Quand on invoque Dieu pour régner, ce n’est pas le paradis que l’on fait descendre sur Terre, mais plutôt l’enfer que l’on fait monter. Quand les chrétiens avaient un pouvoir, ils en ont abusé, toujours au nom de Dieu, du Bien, de la Pureté en commettant le suprême blasphème de prétendre connaître Ses intentions et Sa volonté pour torturer et tuer en Son Nom. Nous avons eu Savonarole qui prit pendant 4 ans le pouvoir à Florence au XVe siècle en prétendant y instaurer la « Jérusalem terrestre » et qui fut exécuté par ceux qu’il voulait sauver du péché, un péché qu’il voyait partout, ce qui avait fini par lasser. Nous avons eu Calvin qui prit au XVIe siècle le pouvoir pendant une trentaine d’années à Genève pour imposer son intolérance, Michel Servet en fut brûlé vif.

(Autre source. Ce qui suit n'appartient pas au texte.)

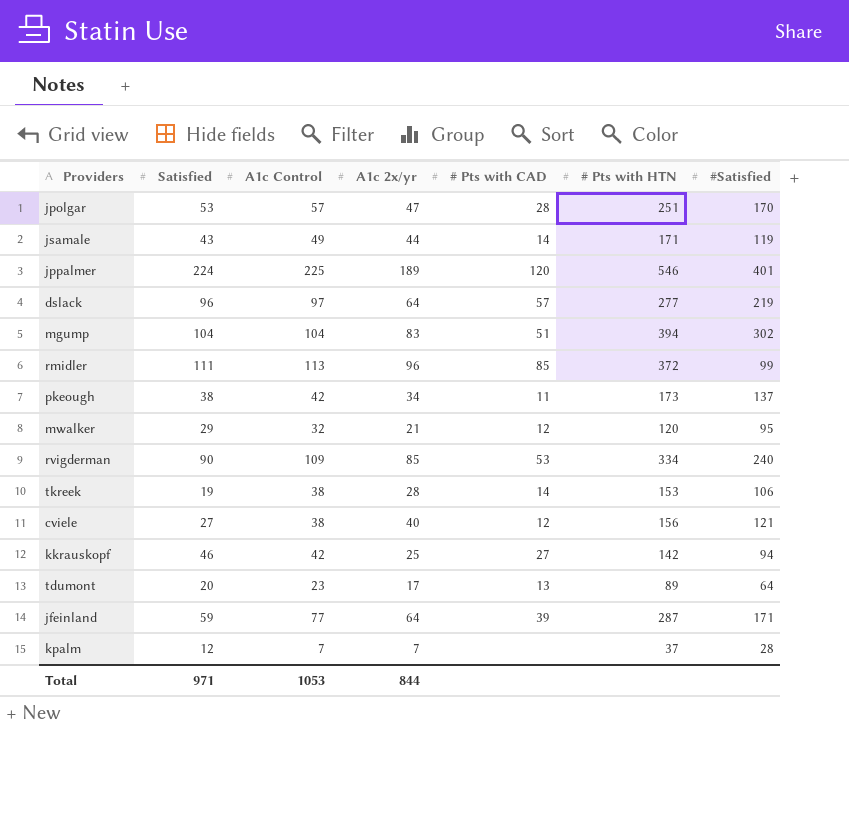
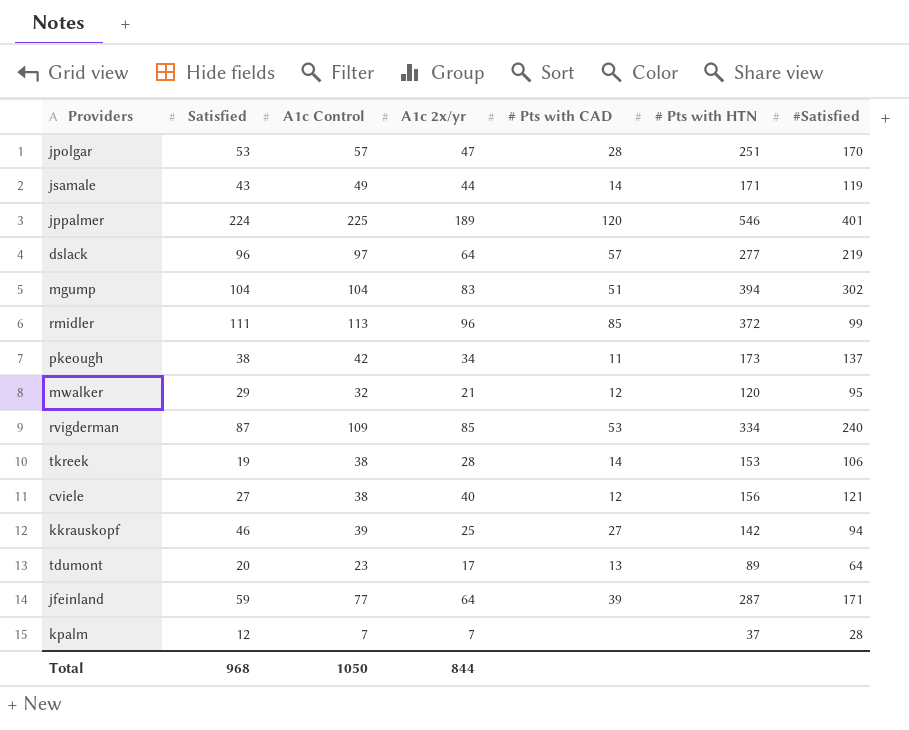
rvigderman | Satisfied: 90 -> 87
kkrauskopf | A1c Control: 42 -> 39
Total | Satisfied: 971 -> 968
Total | A1c Control: 1053 -> 1050

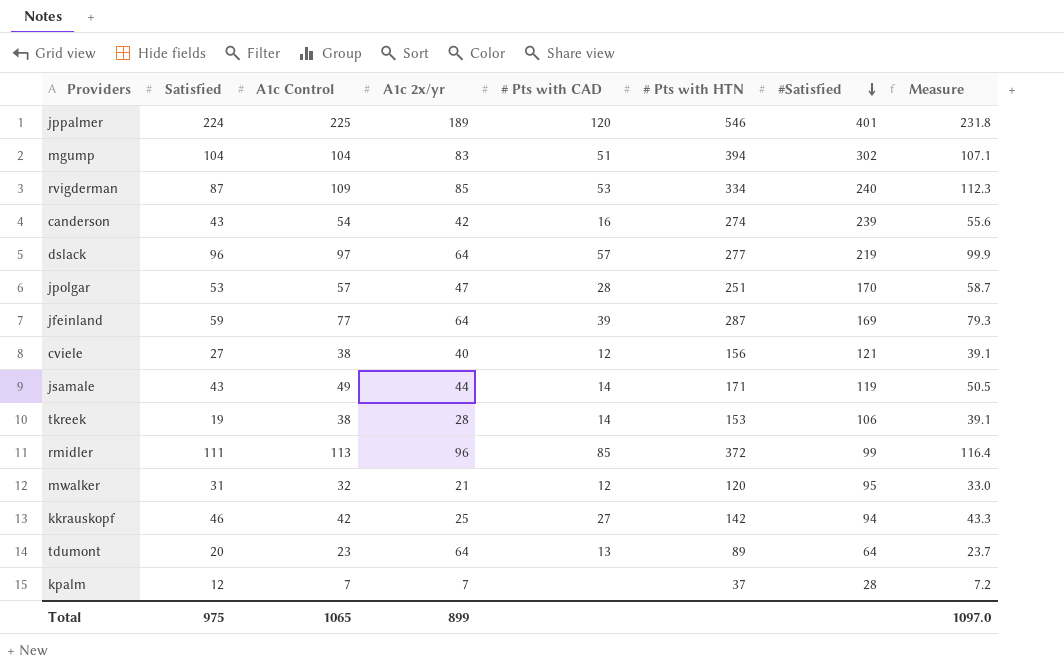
row order: none -> #Satisfied descending
column Measure | formula: none -> [A1c Control] * 1.03
row pkeough: 38 | 42 | 34 | 11 | 173 | 137 -> none
row canderson: none -> 43 | 54 | 42 | 16 | 274 | 239 | 55.6
jfeinland | #Satisfied: 171 -> 169
mwalker | Satisfied: 29 -> 31
kkrauskopf | A1c Control: 39 -> 42
tdumont | A1c 2x/yr: 17 -> 64
Total | Satisfied: 968 -> 975
Total | A1c Control: 1050 -> 1065
Total | A1c 2x/yr: 844 -> 899

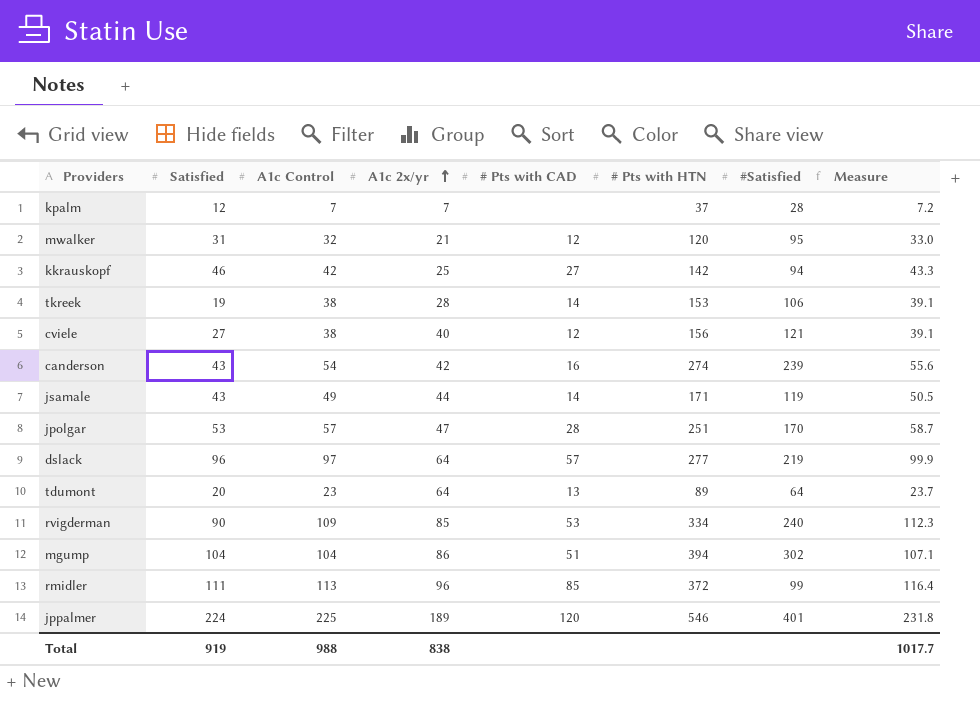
row order: #Satisfied descending -> A1c 2x/yr ascending
row jfeinland: 59 | 77 | 64 | 39 | 287 | 169 | 79.3 -> none
rvigderman | Satisfied: 87 -> 90
mgump | A1c 2x/yr: 83 -> 86
Total | Satisfied: 975 -> 919
Total | A1c Control: 1065 -> 988
Total | A1c 2x/yr: 899 -> 838
Total | Measure: 1097.0 -> 1017.7

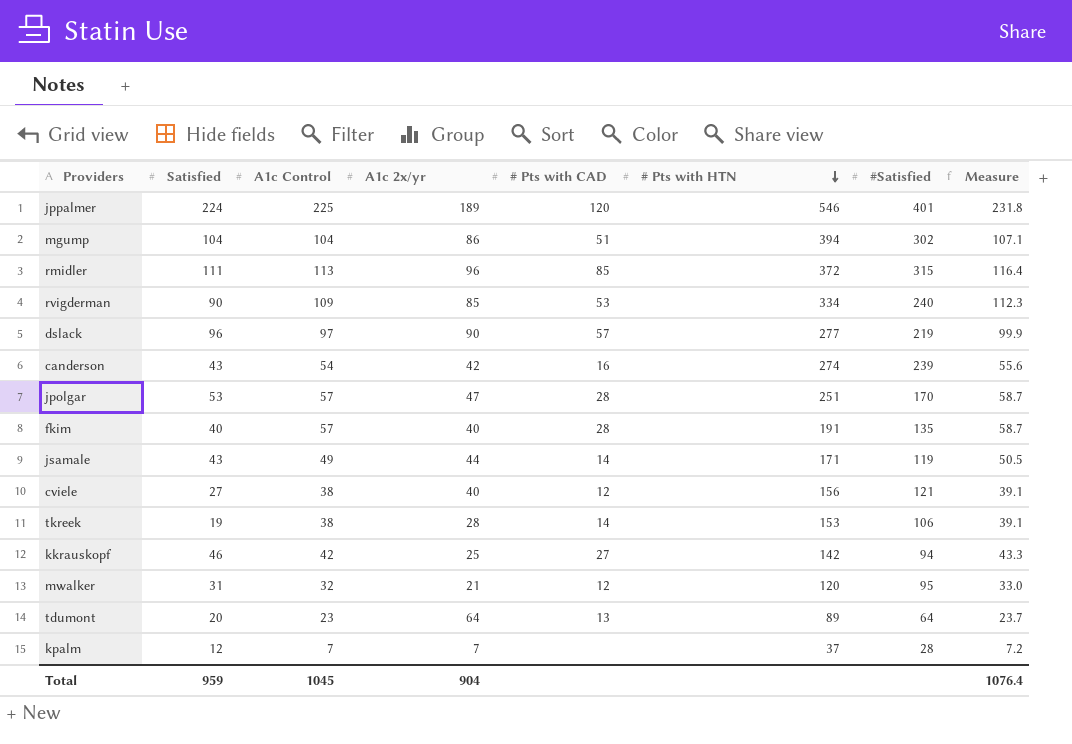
row order: A1c 2x/yr ascending -> # Pts with HTN descending
rmidler | #Satisfied: 99 -> 315
dslack | A1c 2x/yr: 64 -> 90
row fkim: none -> 40 | 57 | 40 | 28 | 191 | 135 | 58.7
Total | Satisfied: 919 -> 959
Total | A1c Control: 988 -> 1045
Total | A1c 2x/yr: 838 -> 904
Total | Measure: 1017.7 -> 1076.4

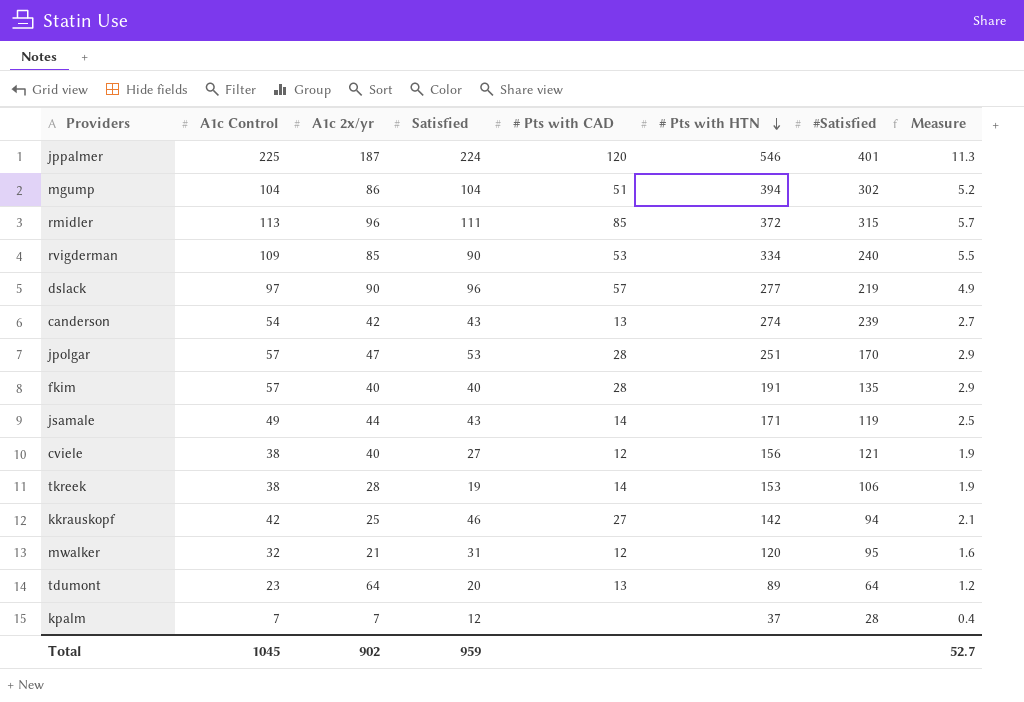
column Satisfied | position: 2 -> 4
column Measure | formula: [A1c Control] * 1.03 -> [A1c Control] * 0.05
jppalmer | A1c 2x/yr: 189 -> 187
canderson | # Pts with CAD: 16 -> 13
Total | A1c 2x/yr: 904 -> 902
Total | Measure: 1076.4 -> 52.7

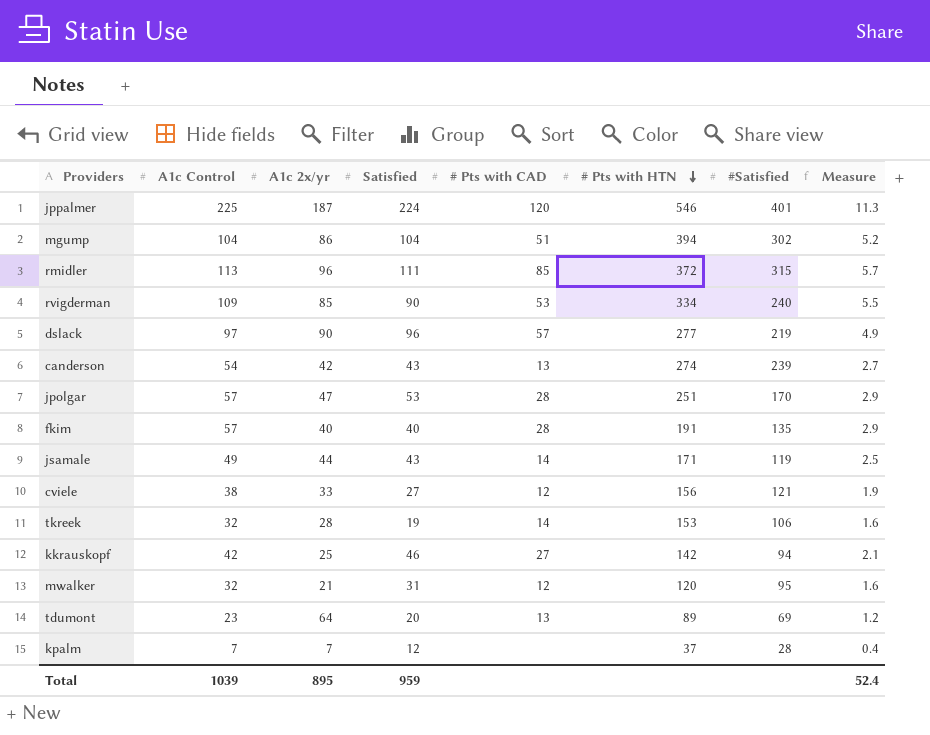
cviele | A1c 2x/yr: 40 -> 33
tkreek | A1c Control: 38 -> 32
tkreek | Measure: 1.9 -> 1.6
tdumont | #Satisfied: 64 -> 69
Total | A1c Control: 1045 -> 1039
Total | A1c 2x/yr: 902 -> 895
Total | Measure: 52.7 -> 52.4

Mais l’islam, le dernier monothéisme, a pris la relève totalitaire sans faiblesse, et s’est épanoui dans la théocratie la plus accomplie, celle de la République islamique d’Iran qui met sur le compte de Dieu : le viol, la torture et le meurtre sans oublier au passage d’enrichir ses promoteurs, et cela dure depuis près d’un demi-siècle. Les Iraniens se soulèvent périodiquement et affrontent sans armes les forces de répression du régime qui tiennent à leur pactole, toujours au nom de Dieu, dont le silence devient gênant, peut-être que cette fois prendra-t-Il partie pour les opprimés ?
Cependant, Dieu, quel que soit le nom qu’on Lui donne, n’est pas fait pour intervenir ou régner, mais pour consoler.